Machine learning models are powerful tools that could help businesses make more informed decisions and optimize their operations. However, as these models are deployed and run in production, they are subject to a phenomenon known as model drift.
Model drift occurs when the performance of a machine learning model degrades over time due to changes in the underlying data, leading to inaccurate predictions and potentially significant consequences for a business. To address this challenge, organizations are turning to MLOps, a set of practices and tools that help manage the lifecycle of production machine learning.
In this article, we'll explore model drift, the different types of it, how to detect it, and most importantly, how to handle it in production using MLOps. By understanding and managing model drift, businesses can ensure that their machine learning models remain accurate and effective over time, delivering the insights and outcomes that they need to thrive.

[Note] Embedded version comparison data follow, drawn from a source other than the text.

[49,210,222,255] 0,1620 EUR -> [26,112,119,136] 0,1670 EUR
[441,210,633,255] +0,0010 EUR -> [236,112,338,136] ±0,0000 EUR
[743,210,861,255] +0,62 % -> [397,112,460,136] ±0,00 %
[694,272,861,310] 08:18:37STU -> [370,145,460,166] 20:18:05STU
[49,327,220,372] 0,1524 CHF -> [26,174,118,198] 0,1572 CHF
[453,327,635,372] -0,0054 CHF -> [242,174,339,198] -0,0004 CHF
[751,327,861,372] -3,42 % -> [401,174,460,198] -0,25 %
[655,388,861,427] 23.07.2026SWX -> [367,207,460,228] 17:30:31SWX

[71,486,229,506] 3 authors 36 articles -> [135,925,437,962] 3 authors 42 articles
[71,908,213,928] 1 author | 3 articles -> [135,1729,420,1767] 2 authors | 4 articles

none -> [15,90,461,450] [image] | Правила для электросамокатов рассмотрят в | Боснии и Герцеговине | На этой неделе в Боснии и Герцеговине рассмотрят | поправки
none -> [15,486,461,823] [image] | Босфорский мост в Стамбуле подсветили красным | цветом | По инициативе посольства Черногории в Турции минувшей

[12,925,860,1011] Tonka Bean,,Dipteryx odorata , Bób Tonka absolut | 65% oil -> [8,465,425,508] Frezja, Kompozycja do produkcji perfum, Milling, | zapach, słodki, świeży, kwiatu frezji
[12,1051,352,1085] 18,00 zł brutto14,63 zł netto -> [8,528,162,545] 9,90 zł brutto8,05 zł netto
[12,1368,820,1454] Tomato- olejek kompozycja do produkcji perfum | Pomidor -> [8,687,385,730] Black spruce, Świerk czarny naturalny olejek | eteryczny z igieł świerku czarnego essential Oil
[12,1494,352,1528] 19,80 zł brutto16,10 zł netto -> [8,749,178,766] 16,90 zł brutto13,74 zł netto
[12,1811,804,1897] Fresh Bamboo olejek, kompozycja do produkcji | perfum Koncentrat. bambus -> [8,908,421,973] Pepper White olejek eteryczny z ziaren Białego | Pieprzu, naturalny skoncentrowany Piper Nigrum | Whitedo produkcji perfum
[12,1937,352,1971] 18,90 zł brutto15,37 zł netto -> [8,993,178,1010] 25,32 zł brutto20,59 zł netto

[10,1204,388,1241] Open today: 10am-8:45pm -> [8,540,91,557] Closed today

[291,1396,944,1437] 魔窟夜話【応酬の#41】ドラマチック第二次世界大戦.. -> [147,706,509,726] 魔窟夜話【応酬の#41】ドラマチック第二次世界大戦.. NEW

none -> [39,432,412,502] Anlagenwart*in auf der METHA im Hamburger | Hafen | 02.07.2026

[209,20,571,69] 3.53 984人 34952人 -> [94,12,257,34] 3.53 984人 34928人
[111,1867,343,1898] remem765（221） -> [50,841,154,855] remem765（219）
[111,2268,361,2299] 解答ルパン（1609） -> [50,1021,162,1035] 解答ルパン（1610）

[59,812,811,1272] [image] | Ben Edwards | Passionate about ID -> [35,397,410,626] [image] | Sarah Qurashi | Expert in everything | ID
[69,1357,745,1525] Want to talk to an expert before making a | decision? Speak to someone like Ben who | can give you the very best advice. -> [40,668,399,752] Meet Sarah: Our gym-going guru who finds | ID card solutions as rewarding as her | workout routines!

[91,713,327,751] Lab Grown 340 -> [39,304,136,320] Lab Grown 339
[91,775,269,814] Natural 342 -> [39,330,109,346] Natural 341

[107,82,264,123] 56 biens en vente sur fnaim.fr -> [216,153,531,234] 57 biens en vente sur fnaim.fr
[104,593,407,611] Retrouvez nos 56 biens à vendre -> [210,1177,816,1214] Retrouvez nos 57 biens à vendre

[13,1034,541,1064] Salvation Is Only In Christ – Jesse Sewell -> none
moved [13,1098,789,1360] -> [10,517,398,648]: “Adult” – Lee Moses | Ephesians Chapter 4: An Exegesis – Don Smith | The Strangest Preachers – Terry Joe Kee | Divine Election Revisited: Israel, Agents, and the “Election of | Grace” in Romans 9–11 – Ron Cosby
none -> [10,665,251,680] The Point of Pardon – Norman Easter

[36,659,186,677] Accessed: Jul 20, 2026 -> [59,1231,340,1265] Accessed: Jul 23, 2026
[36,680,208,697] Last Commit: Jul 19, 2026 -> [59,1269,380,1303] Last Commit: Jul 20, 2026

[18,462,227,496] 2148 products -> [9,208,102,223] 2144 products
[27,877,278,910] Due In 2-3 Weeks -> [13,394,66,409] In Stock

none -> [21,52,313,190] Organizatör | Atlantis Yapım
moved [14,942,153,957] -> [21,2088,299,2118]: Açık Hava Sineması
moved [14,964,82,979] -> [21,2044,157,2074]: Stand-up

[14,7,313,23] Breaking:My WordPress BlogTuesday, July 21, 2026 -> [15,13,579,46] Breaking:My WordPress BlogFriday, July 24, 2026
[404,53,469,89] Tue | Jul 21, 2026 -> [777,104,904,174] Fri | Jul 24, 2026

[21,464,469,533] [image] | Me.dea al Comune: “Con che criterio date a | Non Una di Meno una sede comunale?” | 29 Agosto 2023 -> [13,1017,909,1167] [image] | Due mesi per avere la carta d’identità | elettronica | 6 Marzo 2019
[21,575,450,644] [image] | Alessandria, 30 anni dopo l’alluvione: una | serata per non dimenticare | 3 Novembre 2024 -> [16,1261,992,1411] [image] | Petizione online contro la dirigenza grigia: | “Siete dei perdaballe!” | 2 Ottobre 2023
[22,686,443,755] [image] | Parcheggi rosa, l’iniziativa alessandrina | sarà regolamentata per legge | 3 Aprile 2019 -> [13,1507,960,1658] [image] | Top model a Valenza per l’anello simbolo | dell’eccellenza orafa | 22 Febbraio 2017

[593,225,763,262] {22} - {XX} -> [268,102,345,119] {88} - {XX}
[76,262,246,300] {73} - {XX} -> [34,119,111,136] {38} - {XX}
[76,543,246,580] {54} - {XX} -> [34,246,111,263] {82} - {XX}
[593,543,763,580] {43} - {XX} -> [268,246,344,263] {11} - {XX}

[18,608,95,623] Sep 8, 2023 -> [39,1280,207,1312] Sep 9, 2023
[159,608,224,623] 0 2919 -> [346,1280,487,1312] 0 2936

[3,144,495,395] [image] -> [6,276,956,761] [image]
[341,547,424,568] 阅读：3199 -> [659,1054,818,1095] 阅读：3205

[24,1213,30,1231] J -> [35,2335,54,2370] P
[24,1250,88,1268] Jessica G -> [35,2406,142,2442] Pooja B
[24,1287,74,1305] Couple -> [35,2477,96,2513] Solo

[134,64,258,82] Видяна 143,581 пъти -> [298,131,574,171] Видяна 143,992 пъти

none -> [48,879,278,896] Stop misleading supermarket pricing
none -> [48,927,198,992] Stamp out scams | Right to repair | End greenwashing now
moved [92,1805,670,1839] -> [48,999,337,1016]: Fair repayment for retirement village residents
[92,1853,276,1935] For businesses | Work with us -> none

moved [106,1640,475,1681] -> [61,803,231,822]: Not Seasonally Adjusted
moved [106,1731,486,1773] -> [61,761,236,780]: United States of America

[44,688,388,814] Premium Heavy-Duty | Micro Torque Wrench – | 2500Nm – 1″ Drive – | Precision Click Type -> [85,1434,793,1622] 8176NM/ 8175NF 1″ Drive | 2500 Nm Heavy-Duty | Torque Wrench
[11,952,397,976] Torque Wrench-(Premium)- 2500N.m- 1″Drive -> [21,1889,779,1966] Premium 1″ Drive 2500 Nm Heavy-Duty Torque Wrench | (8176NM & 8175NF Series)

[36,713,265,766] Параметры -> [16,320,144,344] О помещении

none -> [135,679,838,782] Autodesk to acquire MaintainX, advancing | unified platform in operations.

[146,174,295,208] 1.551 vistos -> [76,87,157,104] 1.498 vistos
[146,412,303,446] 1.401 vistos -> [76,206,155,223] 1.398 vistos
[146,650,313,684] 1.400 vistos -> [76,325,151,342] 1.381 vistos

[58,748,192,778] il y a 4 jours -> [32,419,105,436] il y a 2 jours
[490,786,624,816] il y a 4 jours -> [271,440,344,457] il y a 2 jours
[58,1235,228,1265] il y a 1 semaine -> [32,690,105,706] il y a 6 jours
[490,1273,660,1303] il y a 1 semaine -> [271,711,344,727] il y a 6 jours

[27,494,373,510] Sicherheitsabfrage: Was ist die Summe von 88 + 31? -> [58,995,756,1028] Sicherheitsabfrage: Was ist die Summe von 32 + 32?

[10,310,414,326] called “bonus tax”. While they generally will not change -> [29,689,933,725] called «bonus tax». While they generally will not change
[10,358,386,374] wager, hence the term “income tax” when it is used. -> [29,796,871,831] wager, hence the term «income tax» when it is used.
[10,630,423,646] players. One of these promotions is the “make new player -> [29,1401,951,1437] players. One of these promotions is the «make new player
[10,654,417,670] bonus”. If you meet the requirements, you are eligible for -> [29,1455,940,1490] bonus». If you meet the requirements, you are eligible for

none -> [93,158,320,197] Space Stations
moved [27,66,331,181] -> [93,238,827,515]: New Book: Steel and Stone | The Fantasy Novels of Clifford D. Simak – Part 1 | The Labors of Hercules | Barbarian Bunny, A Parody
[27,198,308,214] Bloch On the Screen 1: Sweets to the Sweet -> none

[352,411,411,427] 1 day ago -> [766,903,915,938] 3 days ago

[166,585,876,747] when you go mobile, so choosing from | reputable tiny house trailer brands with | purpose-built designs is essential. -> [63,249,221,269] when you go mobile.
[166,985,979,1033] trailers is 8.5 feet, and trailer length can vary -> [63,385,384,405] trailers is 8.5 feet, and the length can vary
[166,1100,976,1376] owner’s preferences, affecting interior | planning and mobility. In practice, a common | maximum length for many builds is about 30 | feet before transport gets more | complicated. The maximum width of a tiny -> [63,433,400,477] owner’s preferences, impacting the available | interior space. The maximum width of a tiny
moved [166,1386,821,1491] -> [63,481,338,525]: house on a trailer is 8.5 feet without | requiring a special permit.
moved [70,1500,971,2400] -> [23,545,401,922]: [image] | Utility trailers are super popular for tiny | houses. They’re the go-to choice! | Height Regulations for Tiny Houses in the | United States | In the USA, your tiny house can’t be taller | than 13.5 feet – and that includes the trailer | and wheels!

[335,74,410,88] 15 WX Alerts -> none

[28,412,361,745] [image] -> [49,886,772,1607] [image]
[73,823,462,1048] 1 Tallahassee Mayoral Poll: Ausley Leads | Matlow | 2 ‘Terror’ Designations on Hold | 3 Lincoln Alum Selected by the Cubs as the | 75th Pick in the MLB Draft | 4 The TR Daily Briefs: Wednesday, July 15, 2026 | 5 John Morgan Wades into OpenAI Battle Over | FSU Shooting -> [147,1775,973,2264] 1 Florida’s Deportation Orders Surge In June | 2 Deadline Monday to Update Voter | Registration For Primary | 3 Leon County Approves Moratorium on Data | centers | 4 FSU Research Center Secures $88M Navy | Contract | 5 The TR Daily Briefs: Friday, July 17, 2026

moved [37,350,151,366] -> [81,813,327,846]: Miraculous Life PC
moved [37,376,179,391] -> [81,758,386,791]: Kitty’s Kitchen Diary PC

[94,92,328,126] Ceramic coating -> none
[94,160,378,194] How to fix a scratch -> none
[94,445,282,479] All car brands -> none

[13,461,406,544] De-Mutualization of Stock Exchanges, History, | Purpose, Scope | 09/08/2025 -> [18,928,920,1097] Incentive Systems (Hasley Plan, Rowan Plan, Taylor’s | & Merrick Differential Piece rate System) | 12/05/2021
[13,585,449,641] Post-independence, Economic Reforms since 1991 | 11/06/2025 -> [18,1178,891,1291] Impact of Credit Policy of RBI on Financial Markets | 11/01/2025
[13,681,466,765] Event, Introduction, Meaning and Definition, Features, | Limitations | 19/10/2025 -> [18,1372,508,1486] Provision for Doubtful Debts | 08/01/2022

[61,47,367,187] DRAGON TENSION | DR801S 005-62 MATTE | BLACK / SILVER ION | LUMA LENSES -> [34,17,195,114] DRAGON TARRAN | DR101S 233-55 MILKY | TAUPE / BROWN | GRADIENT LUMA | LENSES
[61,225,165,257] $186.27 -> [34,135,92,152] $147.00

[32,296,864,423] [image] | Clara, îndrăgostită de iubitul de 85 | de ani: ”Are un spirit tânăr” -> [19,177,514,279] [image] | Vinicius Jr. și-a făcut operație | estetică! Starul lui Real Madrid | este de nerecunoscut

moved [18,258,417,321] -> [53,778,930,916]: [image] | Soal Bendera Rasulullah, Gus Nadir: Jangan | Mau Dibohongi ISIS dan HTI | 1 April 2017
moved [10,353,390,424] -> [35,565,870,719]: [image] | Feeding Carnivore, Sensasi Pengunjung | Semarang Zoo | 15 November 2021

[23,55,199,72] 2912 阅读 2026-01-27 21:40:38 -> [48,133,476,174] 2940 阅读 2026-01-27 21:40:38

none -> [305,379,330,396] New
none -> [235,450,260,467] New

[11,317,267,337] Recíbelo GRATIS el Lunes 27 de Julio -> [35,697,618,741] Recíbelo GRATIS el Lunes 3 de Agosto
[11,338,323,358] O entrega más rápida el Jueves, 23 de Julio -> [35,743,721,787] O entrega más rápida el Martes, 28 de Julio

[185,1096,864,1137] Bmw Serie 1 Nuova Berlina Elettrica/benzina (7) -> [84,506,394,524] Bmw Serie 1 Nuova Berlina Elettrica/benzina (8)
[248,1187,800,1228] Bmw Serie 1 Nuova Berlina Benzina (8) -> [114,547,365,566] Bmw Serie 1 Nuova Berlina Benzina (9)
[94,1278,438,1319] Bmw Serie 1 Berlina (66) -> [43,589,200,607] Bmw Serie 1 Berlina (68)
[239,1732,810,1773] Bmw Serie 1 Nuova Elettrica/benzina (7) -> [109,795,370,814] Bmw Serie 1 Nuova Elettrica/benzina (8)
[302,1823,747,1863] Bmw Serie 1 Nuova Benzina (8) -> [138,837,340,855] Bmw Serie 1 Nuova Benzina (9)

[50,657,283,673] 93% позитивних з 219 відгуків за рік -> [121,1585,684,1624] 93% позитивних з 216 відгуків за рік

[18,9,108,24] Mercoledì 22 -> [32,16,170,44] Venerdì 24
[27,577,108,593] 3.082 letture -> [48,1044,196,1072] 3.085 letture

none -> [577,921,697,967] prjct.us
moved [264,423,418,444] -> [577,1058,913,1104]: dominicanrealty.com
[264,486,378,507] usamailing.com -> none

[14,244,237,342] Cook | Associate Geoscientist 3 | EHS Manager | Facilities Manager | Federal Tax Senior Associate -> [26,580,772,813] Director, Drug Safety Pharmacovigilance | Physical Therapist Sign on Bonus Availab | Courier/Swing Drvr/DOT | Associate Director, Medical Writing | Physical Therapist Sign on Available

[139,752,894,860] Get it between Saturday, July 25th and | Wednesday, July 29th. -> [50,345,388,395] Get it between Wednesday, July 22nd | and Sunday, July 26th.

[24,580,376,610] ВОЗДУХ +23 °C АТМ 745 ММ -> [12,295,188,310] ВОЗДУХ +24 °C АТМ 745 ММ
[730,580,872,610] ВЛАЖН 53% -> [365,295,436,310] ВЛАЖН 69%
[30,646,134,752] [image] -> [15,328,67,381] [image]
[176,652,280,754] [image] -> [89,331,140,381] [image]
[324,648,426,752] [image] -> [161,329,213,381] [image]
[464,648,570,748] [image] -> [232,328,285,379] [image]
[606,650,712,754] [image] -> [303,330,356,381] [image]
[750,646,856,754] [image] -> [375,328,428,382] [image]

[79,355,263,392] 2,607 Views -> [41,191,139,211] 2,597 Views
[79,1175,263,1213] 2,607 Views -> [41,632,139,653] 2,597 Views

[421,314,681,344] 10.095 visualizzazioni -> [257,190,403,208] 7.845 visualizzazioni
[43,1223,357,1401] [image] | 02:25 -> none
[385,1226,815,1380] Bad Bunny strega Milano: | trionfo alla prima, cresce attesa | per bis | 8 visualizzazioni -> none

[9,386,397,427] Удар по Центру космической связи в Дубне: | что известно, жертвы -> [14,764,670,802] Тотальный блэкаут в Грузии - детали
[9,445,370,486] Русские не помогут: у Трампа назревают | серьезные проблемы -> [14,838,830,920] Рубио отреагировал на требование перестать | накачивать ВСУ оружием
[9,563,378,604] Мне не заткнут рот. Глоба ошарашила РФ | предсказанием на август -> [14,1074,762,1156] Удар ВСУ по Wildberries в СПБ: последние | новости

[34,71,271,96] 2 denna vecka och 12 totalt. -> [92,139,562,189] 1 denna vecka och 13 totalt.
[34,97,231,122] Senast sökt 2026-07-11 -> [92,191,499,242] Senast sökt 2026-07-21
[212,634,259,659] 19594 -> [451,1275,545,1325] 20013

Photo by Nicolas Peyrol on Unsplash
What is Model Drift?
Model drift, also known as model decay, is a phenomenon in machine learning in which the model performance decreases over time. This means that the model will gradually start to give bad predicitions that will decrease the accuracy over time.
There are different reasons for model shifting such as changes in data collection or the underlying relationships between variables. Therefore the model will fail to catch these changes and the performance will decrease as the changes increase.
Detecting and addressing model drift is one of the essential tasks that MLOps solve. Techniques such as model monitoring are used to detect the presence of model drift and model retraining is one of the main techniques used to overcome model drift.
Types of Drift
Understanding the type of model drift is essential to update the model based on the changes that occurred in the data. There are three main types of drift:
Concept Drift
Concept drift occurs when the relationship between the target and the input changes. Therefore the machine learning algorithm will not provide an accurate prediction. There are four main types of concept drift:
- Sudden Drift: A sudden concept drift occurs if the relationship between the independent and dependent variables occurs suddenly. A very famous example is the sudden occurrence of the covid 19 pandemic. The occurrence of the pandemic has suddenly changed the relationship between the target variable and the features in different fields so a predictive model trained on pre-trained data will not be able to predict during the pandemic time accurately.
- Gradual Drift: In a gradual concept drift, the relation between the input and the target may change slowly and subtly. This can result in a slow decline in the performance of a machine learning model, as the model becomes less accurate over time. An example of the gradual concept drift is fraudulent behavior. Fraudsters tend to understand how the fraud detection system works and change their behavior over time to escape the system. Therefore a machine learning model trained on historical fraudulent transaction data will not accurately predict the gradual changes in the fraudster's behavior. For example, consider a machine learning model used for predicting stock prices in which the model is trained on data from the past five years and its performance is evaluated on new data from the current year. However, as time goes by, the market dynamics may change, and the relationship between the variables that influence stock prices may evolve gradually. This can result in incremental drift, where the model's accuracy gradually deteriorates over time as it becomes less effective at capturing the changing relationship between the variables.
- Incremental Drift: Incremental drift occurs when the relationship between the target variable and the input changes gradually over time which occurs usually due to changes in the data generating process.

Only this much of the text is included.